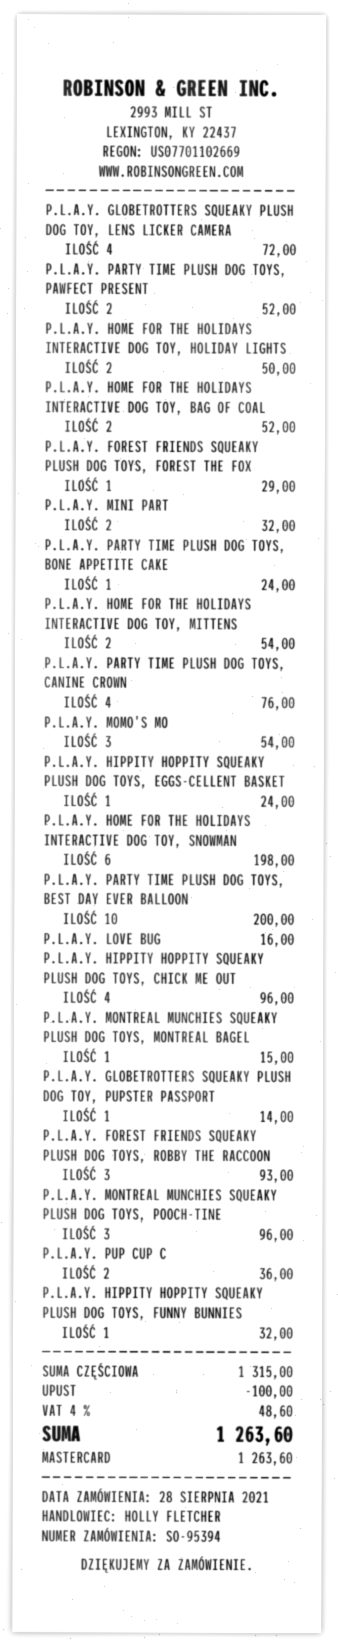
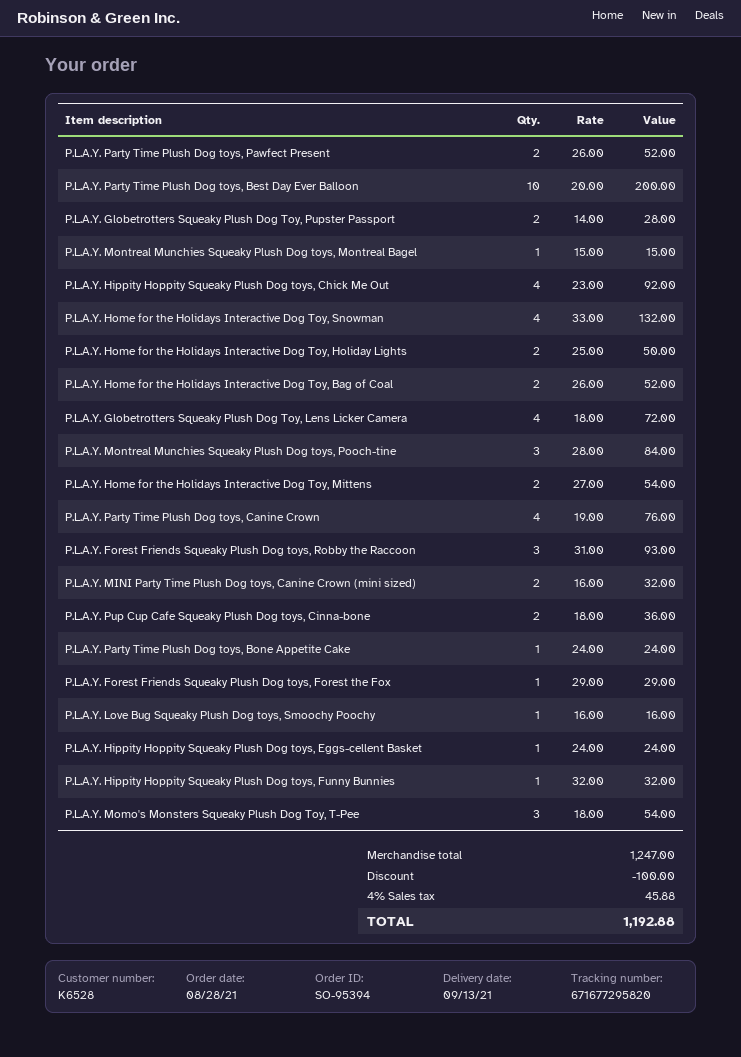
P.L.A.Y. HOME FOR THE HOLIDAYS INTERACTIVE DOG TOY, SNOWMAN: 6 for 198.00 -> 4 for 132.00
P.L.A.Y. HIPPITY HOPPITY SQUEAKY PLUSH DOG TOYS, CHICK ME OUT: 4 for 96.00 -> 4 for 92.00
P.L.A.Y. GLOBETROTTERS SQUEAKY PLUSH DOG TOY, PUPSTER PASSPORT: 1 for 14.00 -> 2 for 28.00
P.L.A.Y. MONTREAL MUNCHIES SQUEAKY PLUSH DOG TOYS, POOCH-TINE: 3 for 96.00 -> 3 for 84.00
subtotal: 1315.00 -> 1247.00
tax: 4% = 48.60 -> 4% = 45.88
total: 1263.60 -> 1192.88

Task item: Leaving the images out, retype all the material above exactly.

Exercise result:
P.L.A.Y. HOME FOR THE HOLIDAYS INTERACTIVE DOG TOY, SNOWMAN: 6 for 198.00 -> 4 for 132.00
P.L.A.Y. HIPPITY HOPPITY SQUEAKY PLUSH DOG TOYS, CHICK ME OUT: 4 for 96.00 -> 4 for 92.00
P.L.A.Y. GLOBETROTTERS SQUEAKY PLUSH DOG TOY, PUPSTER PASSPORT: 1 for 14.00 -> 2 for 28.00
P.L.A.Y. MONTREAL MUNCHIES SQUEAKY PLUSH DOG TOYS, POOCH-TINE: 3 for 96.00 -> 3 for 84.00
subtotal: 1315.00 -> 1247.00
tax: 4% = 48.60 -> 4% = 45.88
total: 1263.60 -> 1192.88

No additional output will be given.